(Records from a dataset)
[Start of section]
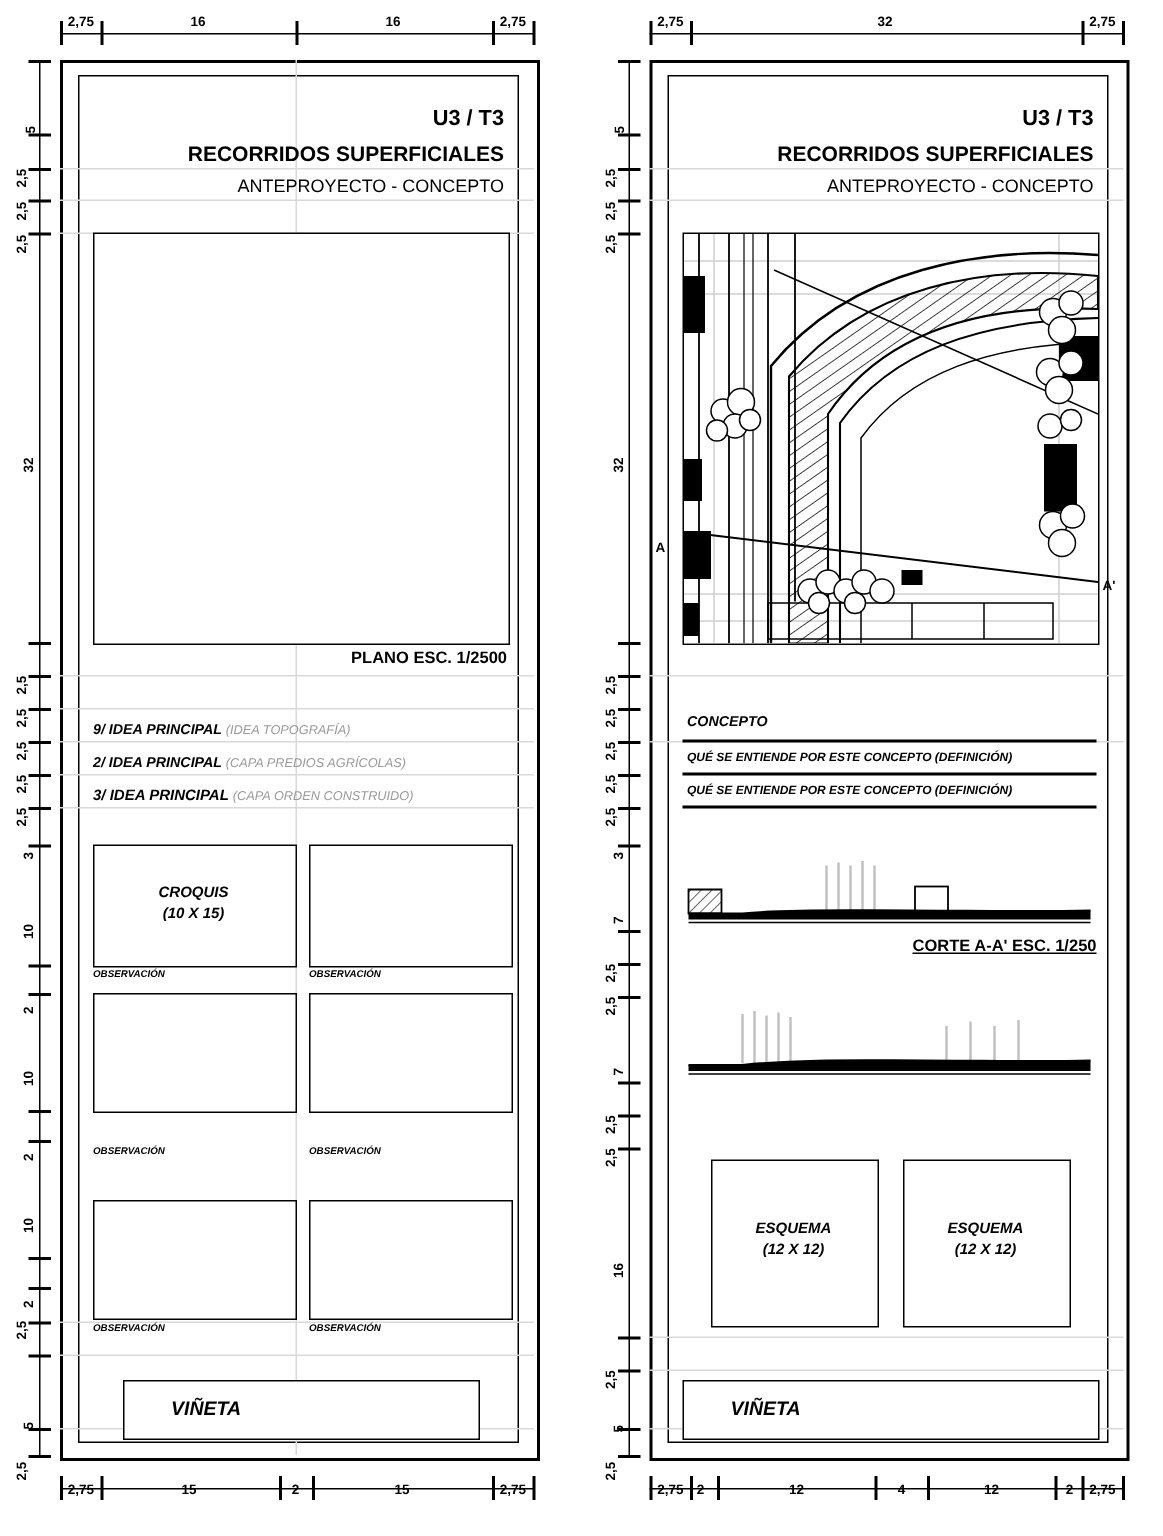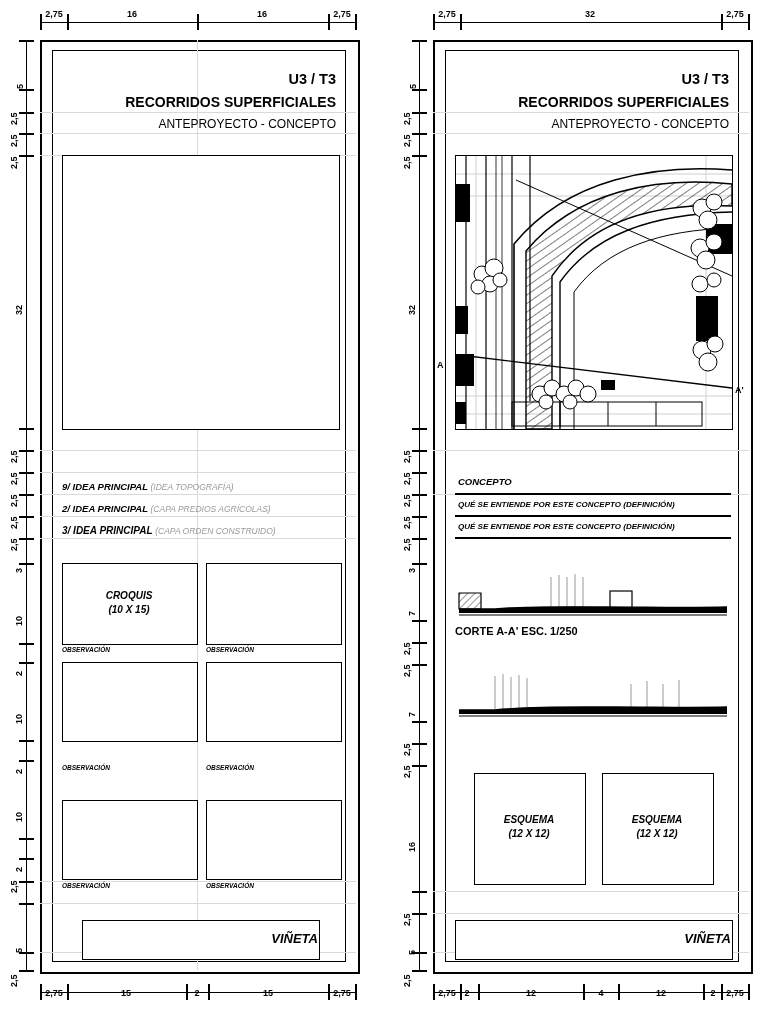--- a/index.html
+++ b/index.html
@@ -116,6 +116,7 @@
   <div class="title3" style="left:60px;top:117px;width:276px;">ANTEPROYECTO - CONCEPTO</div>
 
   <div class="box" style="left:62px;top:155px;width:276px;height:273px;"></div>
+  <div class="planlbl" style="left:60px;top:433px;width:278px;">PLANO ESC. 1/2500</div>
 
   <div class="idea" style="left:62px;top:481px;">
     <span style="font-weight:bold;color:#000;font-size:9.5px;">9/ IDEA PRINCIPAL</span>

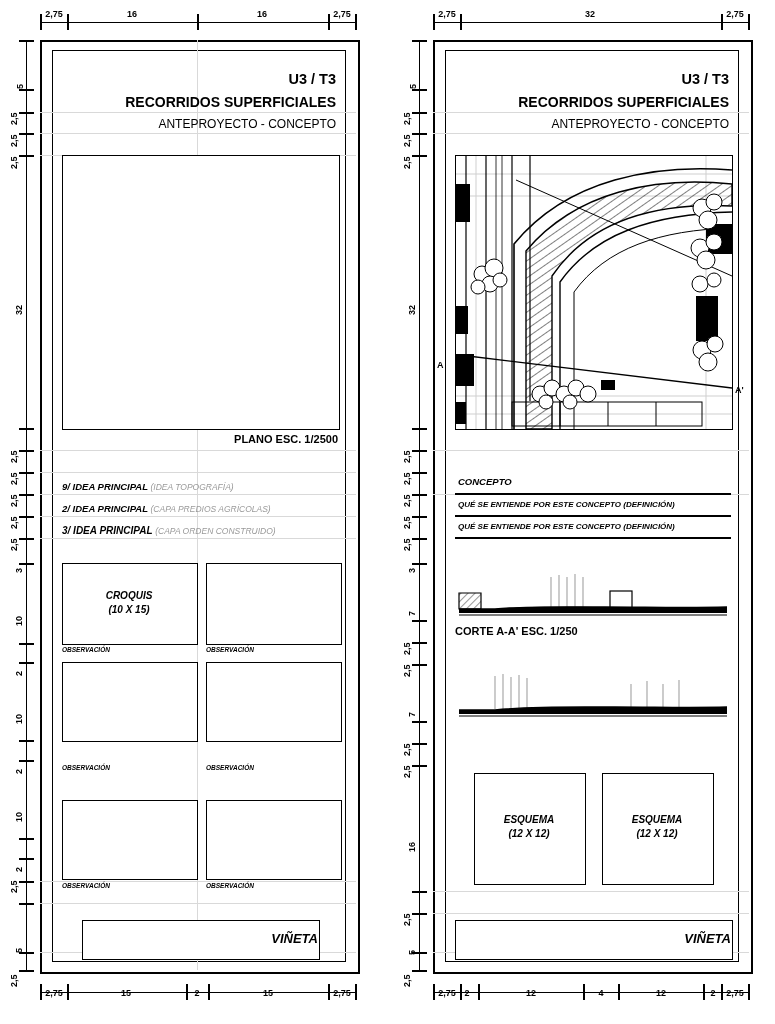--- a/index.html
+++ b/index.html
@@ -29,7 +29,7 @@
   .centerlbl{position:absolute;width:100%;text-align:center;font-size:10px;font-style:italic;font-weight:bold;}
   .vineta{position:absolute;width:100%;text-align:right;font-size:13px;font-style:italic;font-weight:bold;}
   .obs{position:absolute;font-size:6.5px;font-style:italic;font-weight:bold;}
-  .cortelbl{position:absolute;font-size:11px;font-weight:bold;}
+  .cortelbl{position:absolute;font-size:11px;font-weight:bold;text-align:right;text-decoration:underline;}
   .secmark{position:absolute;font-size:9px;font-weight:bold;}
 </style>
 </head>

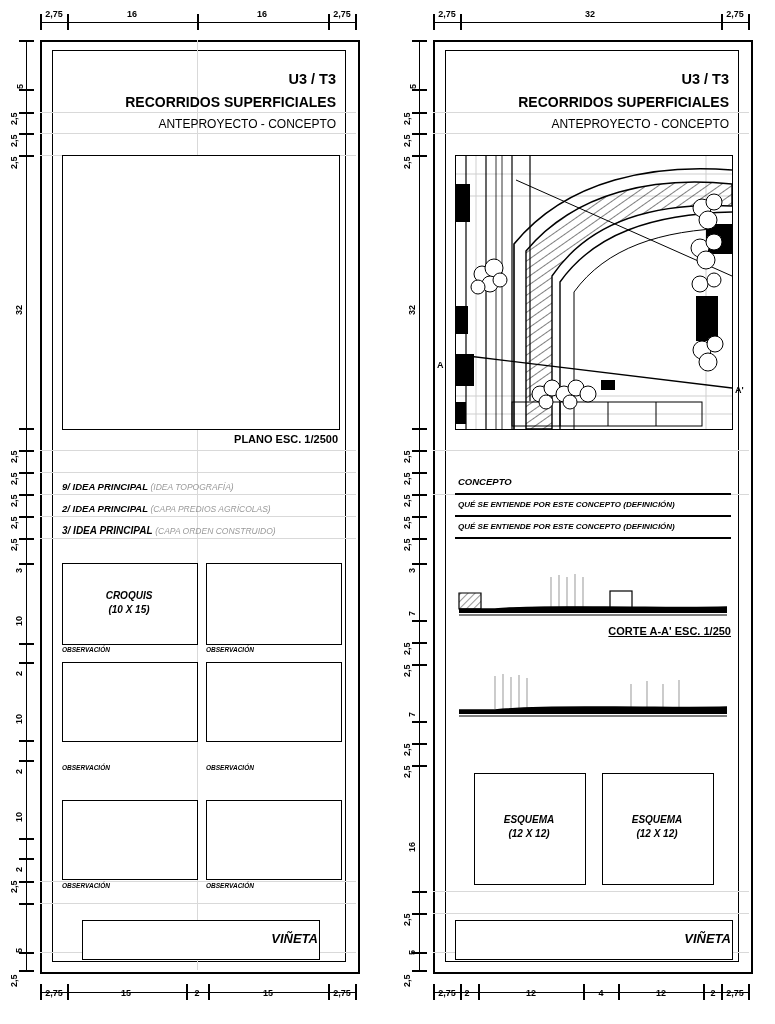--- a/index.html
+++ b/index.html
@@ -27,7 +27,7 @@
   .concepto{position:absolute;font-size:9.5px;font-style:italic;font-weight:bold;}
   .definicion{position:absolute;font-size:8px;font-style:italic;font-weight:bold;}
   .centerlbl{position:absolute;width:100%;text-align:center;font-size:10px;font-style:italic;font-weight:bold;}
-  .vineta{position:absolute;width:100%;text-align:right;font-size:13px;font-style:italic;font-weight:bold;}
+  .vineta{position:absolute;width:100%;text-align:left;font-size:13px;font-style:italic;font-weight:bold;padding-left:32px;}
   .obs{position:absolute;font-size:6.5px;font-style:italic;font-weight:bold;}
   .cortelbl{position:absolute;font-size:11px;font-weight:bold;text-align:right;text-decoration:underline;}
   .secmark{position:absolute;font-size:9px;font-weight:bold;}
[End of section]
> _WHAT IS NEEDED_:
Only the line containing "-27,7 +27,7 @@" and the lines after it, up to and including the last line of the data, should appear in the answer, exactly as written.

> _EXERCISE ANSWER_:
@@ -27,7 +27,7 @@
   .concepto{position:absolute;font-size:9.5px;font-style:italic;font-weight:bold;}
   .definicion{position:absolute;font-size:8px;font-style:italic;font-weight:bold;}
   .centerlbl{position:absolute;width:100%;text-align:center;font-size:10px;font-style:italic;font-weight:bold;}
-  .vineta{position:absolute;width:100%;text-align:right;font-size:13px;font-style:italic;font-weight:bold;}
+  .vineta{position:absolute;width:100%;text-align:left;font-size:13px;font-style:italic;font-weight:bold;padding-left:32px;}
   .obs{position:absolute;font-size:6.5px;font-style:italic;font-weight:bold;}
   .cortelbl{position:absolute;font-size:11px;font-weight:bold;text-align:right;text-decoration:underline;}
   .secmark{position:absolute;font-size:9px;font-weight:bold;}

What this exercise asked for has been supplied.